The speaker was a not-yet-discovered Don Rickles, brought in and set up by Joe Smith. Rickles got a standing ovation. (Side Note: Don Rickles found his greatest fan in Joe Smith, for decades to come. Joe eventually signed Rickles to a comedy contract with Warner Bros. Records, which produced two albums by the glib and snitty Rickles.)
Showing Off 1964
After Rickles, next were served the entrees: For an hour, the morning’s show blew distributors’ wallets wide open: hit-after-hit. It started with Peter, Paul and Mary’s In Concert, then moved on to an uproar of laughs with Allan Sherman’s For Swingin’ Livers Only!
Then through Trini, Dean, Sammy, Cosby, Kinks, Newhart, each act so important that having only one name would do. Then, as a climax even Las Vegas was not used to, came the topper: Sinatra plus Basie in It Might as Well Be Swing.
A Warner’s exec, down from Canada, recalled “the band wailing as Frank and the Count flew us to the moon. Touchdown? Pandemonium? The most dour of the distributors were waving, cheering, whistling. It was a sight I had not before encountered in the record business, nor since.”
One result of all this was that, in 1964, Warner/Reprise collected more than $1,000,000 in sales in the following months: September and October and November and December. Totally unlike the struggles of just two years earlier.
Joe Smith figured this was time to celebrate.
Joe Smith wanted the Warner/Reprise execs to look as good as they sold. He drove down to Beverly Hills, to a fancy men’s clothier, Carroll & Co., where he ordered 20 executive navy blue blazers, each tailored to fit WB/R executives, all “compliments of the company” to its top execs. Matching ties.
On the breast pocket of each blazer was stitched a double logo patch: W and R. All blazers were identical, except Joe’s. His had a special red lining.
Joe wanted the lucky 20 to get known as “The Men in Blue.” In their blazers, the execs were half-filled with pride, half embarrassed, but they did pose for a camera.
The Men in Blue
Bottom row, L to R: Stan Cornyn (editorial), Joel Friedman (marketing), Mike Maitland (with football), Joe Smith (general manager of Warner), Lenny Waronker (A&R), Russ Regan (producer), and Gene Block (producer).

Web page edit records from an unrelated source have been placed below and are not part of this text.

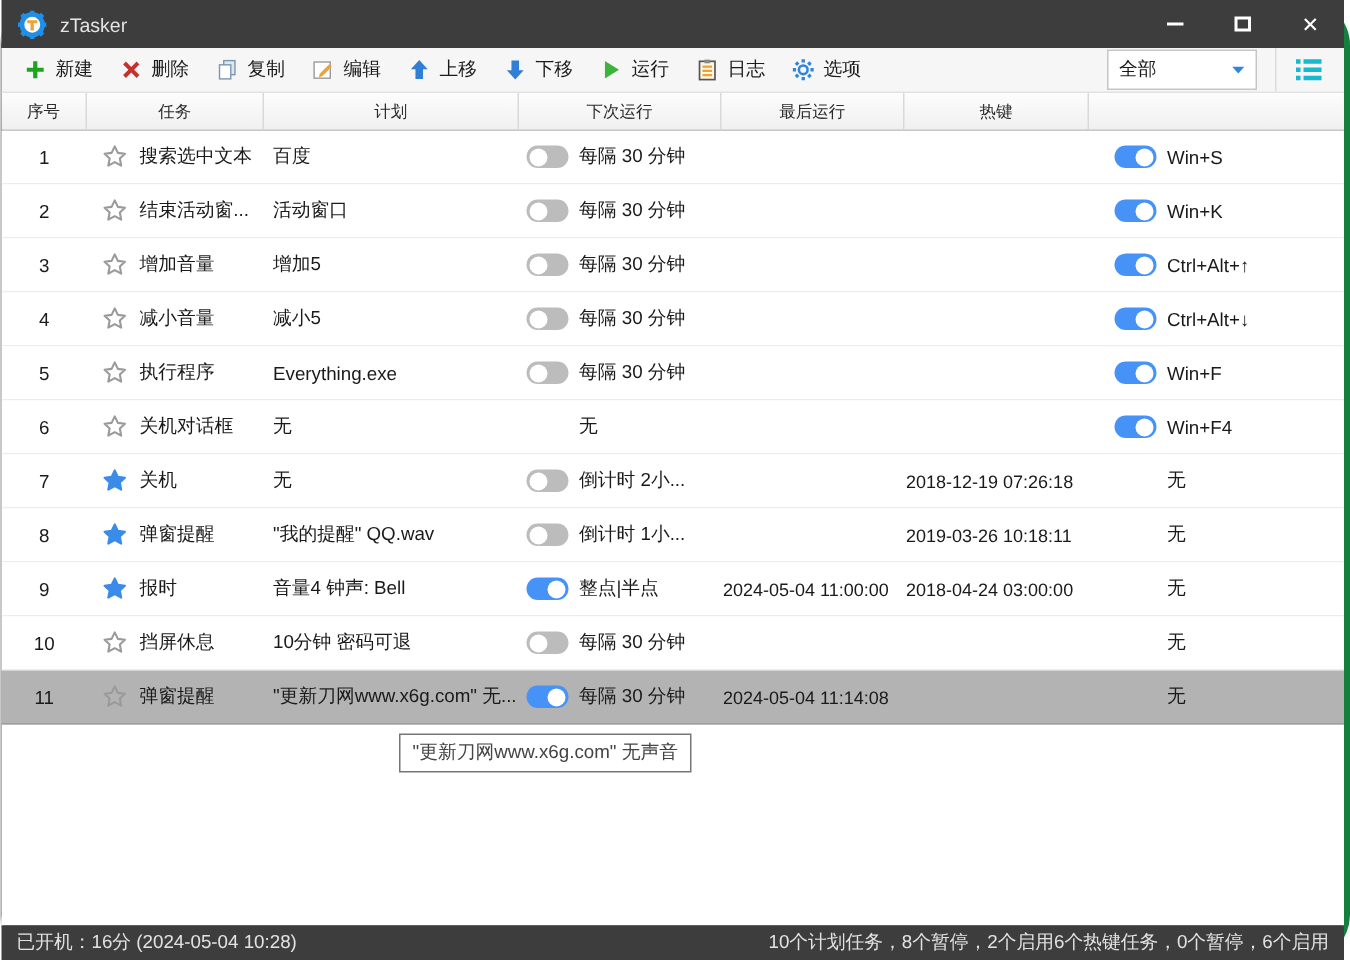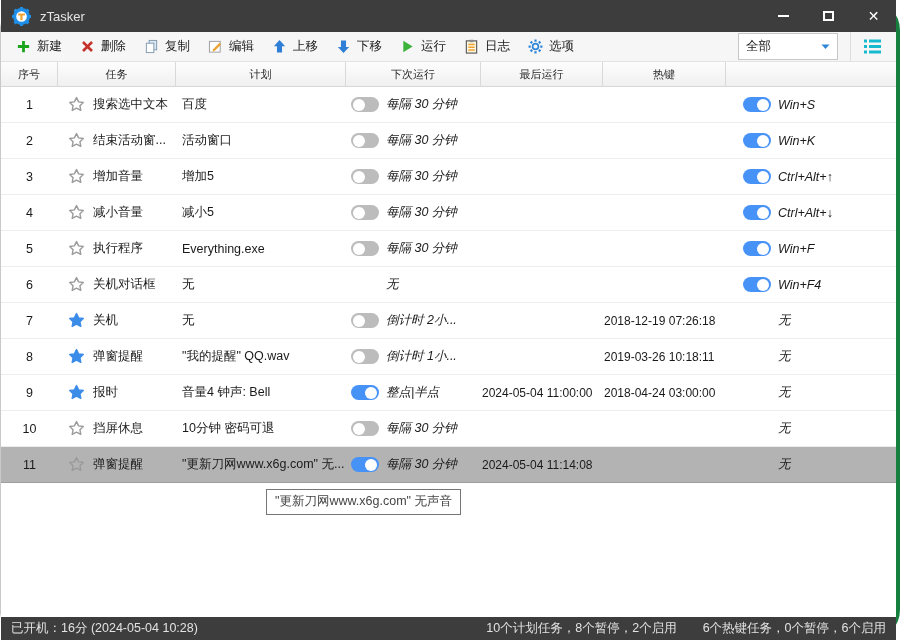--- a/index.html
+++ b/index.html
@@ -43,7 +43,7 @@
   .c-task { padding-left:10px; gap:8px; }
   .c-task .star { width:17px; height:17px; flex:0 0 auto; }
   .c-params { padding-left:6px; }
-  .c-plan, .c-hotkey { gap:7px;font-style:italic; }
+  .c-plan, .c-hotkey { gap:7px; }
   .c-plan { padding-left:5px; }
   .c-hotkey { padding-left:17px; }
   .c-next, .c-last { padding-left:1px; font-size:12px; }

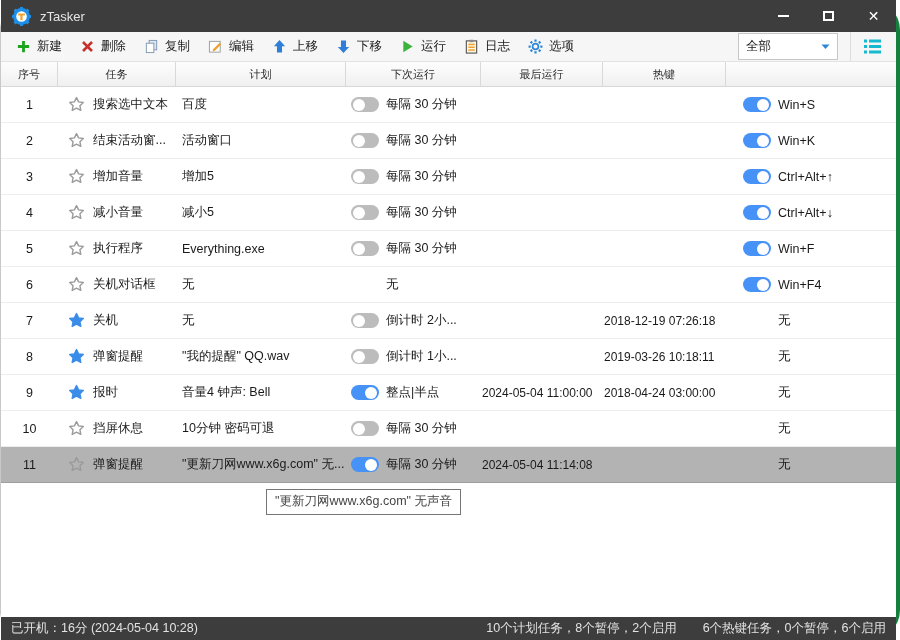--- a/index.html
+++ b/index.html
@@ -61,7 +61,7 @@
   
   .statusbar { height:23px; flex:0 0 23px; background:var(--statusbar-bg); color:#e2e2e2; display:flex; align-items:center; font-size:12.5px; padding:0 10px; margin-top:auto; }
   .sb-right { margin-left:auto; display:flex; }
-  .sb-right span + span { margin-left:26px; }
+  .sb-right span + span { }
 </style>
 </head>
 <body>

Top row: Lowell Frank (sound engineer), Phil Rose (international), Don Schmitzerle (promotion), Jimmy Hilliard (A&R Warner), Ed West (finance), Jimmy Bowen (A&R Reprise), Dick Glasser (producer), Sonny Burke (A&R Reprise), and Ed Thrasher (art).
Next: Blazers in 1965
The next year’s August stretched into August-thru-September, as the Men in Blue toured four cities to meet more staffers (deeper down in their distribution families): from Los Angeles out to Chicago, then to Atlanta, and then to New York. In each city, they showed slides of future LPs. Safe hits, with little will-this-one-sell creating any doubt. Safe because their artists performed without pelvis gyrations. All of them artists with good haircuts. None of them into drugs beyond aspirins.

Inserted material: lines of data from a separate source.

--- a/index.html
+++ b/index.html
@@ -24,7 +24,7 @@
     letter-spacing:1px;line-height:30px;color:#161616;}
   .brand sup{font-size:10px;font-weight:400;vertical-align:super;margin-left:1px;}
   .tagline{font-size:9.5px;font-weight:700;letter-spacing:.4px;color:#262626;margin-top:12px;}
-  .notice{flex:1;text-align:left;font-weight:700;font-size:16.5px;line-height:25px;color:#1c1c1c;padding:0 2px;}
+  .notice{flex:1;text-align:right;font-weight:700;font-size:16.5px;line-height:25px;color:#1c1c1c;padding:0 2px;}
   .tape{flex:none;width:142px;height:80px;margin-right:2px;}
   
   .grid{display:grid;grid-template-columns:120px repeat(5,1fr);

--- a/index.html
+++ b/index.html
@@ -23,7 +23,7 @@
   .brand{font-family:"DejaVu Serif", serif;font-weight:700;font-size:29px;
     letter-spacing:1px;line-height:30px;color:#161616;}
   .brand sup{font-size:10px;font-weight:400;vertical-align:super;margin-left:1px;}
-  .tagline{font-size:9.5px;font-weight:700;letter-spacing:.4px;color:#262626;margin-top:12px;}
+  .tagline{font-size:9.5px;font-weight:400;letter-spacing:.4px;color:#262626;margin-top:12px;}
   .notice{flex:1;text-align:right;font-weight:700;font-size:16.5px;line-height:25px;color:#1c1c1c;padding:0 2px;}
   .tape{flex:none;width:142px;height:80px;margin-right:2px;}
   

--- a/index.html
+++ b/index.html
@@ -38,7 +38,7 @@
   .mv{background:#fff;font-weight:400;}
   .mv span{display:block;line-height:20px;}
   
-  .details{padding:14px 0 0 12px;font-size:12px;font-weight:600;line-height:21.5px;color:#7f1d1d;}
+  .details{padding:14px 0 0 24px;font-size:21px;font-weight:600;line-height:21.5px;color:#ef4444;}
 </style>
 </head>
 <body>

This year, each Fall of ’65 show began with the Men in Blue marching in line into the auditorium while soundman Lowell Frank blared “The Stars and Stripes Forever” in big stereo, the distributors standing to applaud them, both sellers and buyers there to feel the pulse pound from the hits of 1965:
Dean Martin, Frank Sinatra, Petula Clark, Bill Cosby, Bob Newhart, Peter, Paul and Mary. Sound familiar?
Once again, this was Warner/Reprise, now in ’65, in its Age of Hits.

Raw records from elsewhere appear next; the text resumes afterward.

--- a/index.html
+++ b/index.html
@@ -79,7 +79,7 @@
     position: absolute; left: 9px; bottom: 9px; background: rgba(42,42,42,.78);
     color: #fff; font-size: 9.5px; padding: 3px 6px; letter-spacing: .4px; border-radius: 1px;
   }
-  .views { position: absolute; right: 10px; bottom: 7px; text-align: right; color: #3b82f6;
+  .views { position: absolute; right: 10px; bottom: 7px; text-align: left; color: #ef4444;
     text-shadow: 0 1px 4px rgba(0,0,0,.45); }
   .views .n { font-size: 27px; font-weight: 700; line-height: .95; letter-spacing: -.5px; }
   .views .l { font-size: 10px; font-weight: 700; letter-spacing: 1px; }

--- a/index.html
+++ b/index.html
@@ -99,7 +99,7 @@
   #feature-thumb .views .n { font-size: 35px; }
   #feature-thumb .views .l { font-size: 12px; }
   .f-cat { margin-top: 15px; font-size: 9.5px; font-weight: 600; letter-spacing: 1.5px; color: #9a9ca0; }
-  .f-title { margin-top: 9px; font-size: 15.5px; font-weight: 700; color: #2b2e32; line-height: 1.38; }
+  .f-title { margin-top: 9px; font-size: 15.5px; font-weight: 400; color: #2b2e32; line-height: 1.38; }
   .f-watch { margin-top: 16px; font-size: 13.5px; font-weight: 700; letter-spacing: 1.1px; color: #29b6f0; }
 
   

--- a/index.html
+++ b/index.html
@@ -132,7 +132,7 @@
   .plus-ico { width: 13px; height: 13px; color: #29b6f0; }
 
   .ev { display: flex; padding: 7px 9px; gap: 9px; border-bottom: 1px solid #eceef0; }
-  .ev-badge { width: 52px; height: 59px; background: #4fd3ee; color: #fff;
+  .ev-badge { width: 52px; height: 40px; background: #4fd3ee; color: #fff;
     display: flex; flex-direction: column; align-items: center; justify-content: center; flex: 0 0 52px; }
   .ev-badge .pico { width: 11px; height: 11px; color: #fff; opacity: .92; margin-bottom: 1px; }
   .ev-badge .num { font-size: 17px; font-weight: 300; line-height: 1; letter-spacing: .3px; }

What not one Man in Blue realized during this year’s Fall Previews was that something threatening their albums and business was a-stir, and not too far away; up in Northern California. In San Francisco, and a-stir there was something that would forever change what these two labels’ hits-are-everything executives would wear when next year they posed for pictures.